Bei all den Eindrücken, die sie überfluteten, fiel es Idril schwer, auch nur einen klaren Gedanken zu fassen, aber ihr fiel auf, dass diese letzten Gebäude häufiger als alle anderen von Anomalien betreten und verlassen wurden. Wie sie dort wanderten...
Tausende von ihnen.
Und Freude führte sie auf eine dieser... Wucherungen... zu. Erst jetzt bemerkte sie, dass sie mitten in der Luft schwebten. Schwindel ergriff sie, als Oben und Unten sich mit jedem Schritt ein Stückchen mehr vertauschten.
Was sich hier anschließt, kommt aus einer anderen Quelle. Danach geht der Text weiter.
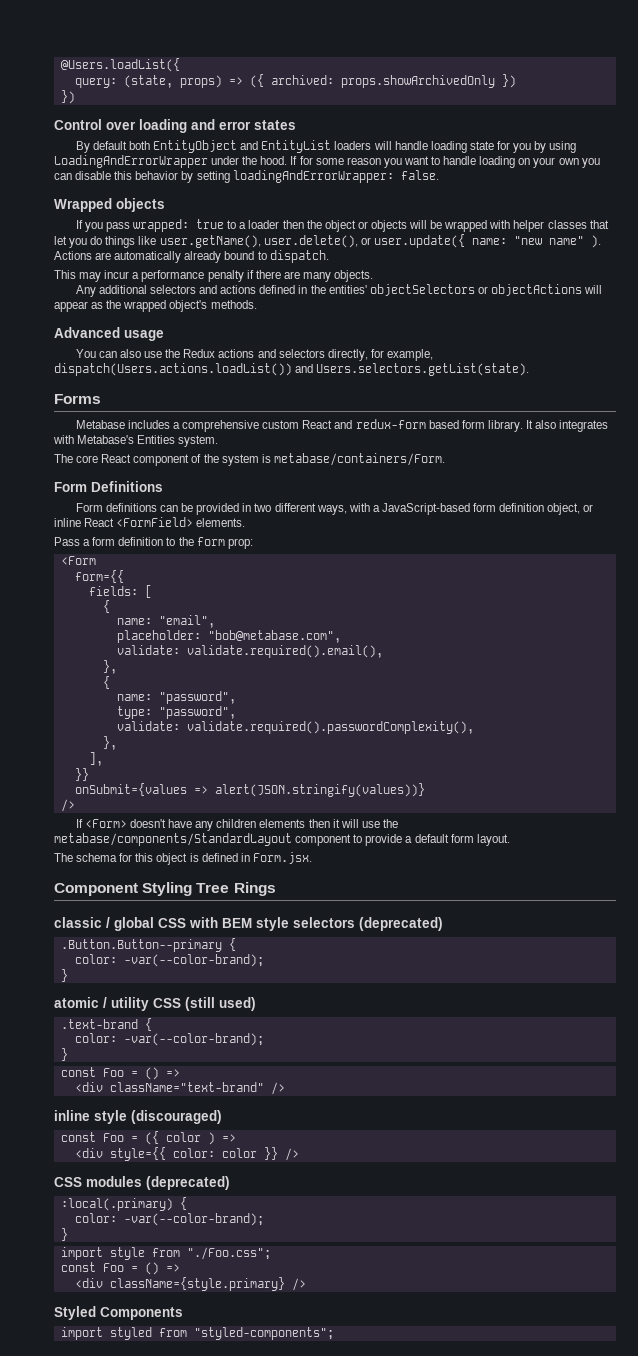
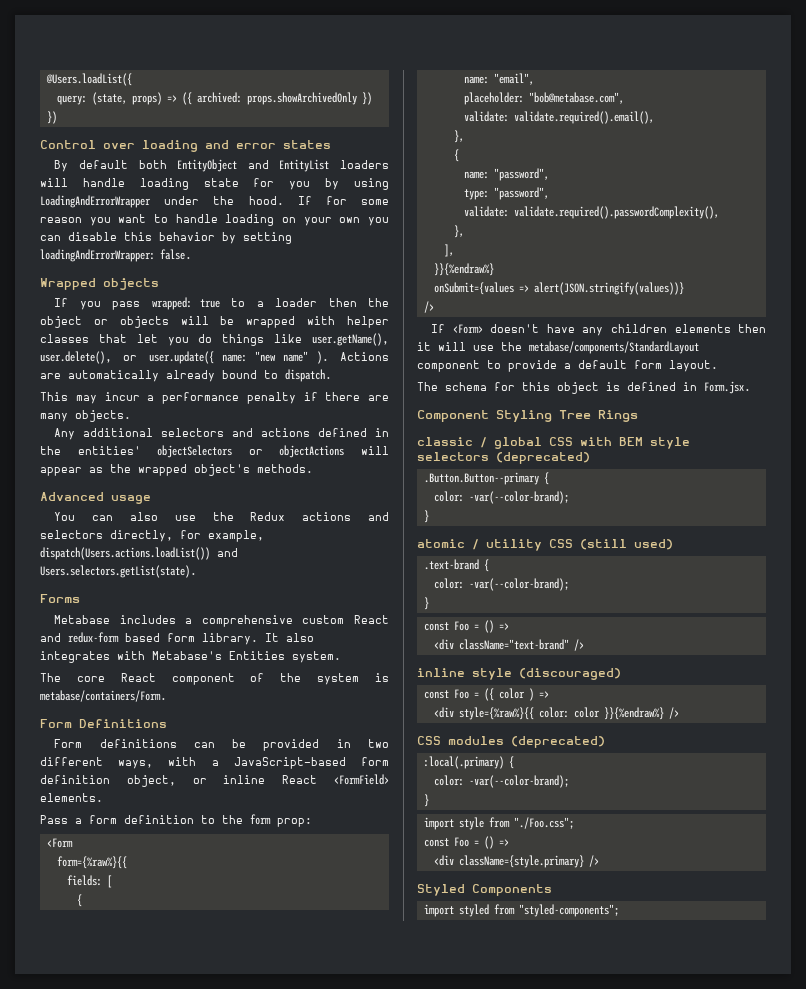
[74,570,124,583] form={{ -> [56,856,127,869] form={%raw%}{{
[74,768,89,781] }} -> [433,263,494,276] }}{%endraw%}
[109,1147,166,1161] style={{ -> [458,707,534,720] style={%raw%}{{
[263,1147,278,1160] }} -> [603,707,664,720] }}{%endraw%}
Sie schüttelte den Kopf, um selbigen zu klären. Sie bemerkte, dass vom Hafen her Sonnenlicht in die Stadt drang, doch vom Meer weg führten all die Straßen nur in Dunkelheit. Es gab soviel zu entdecken! Ihr schauderte. Die Anomalien erinnerten sie an das Universum. Was sie taten, war so schön und schrecklich, wie die Sterne. Gerne hätte sie diese Stadt erkundet. Doch wieder einmal dringt die Furcht in ihr Herz ein, als sie an ihre bevorstehende 'Befragung' denkt.
Im Widerstreit von Angst vor ihren Feinden und Verzückung über deren herrliche Heimat, folgt sie Freude ohne Widerstand.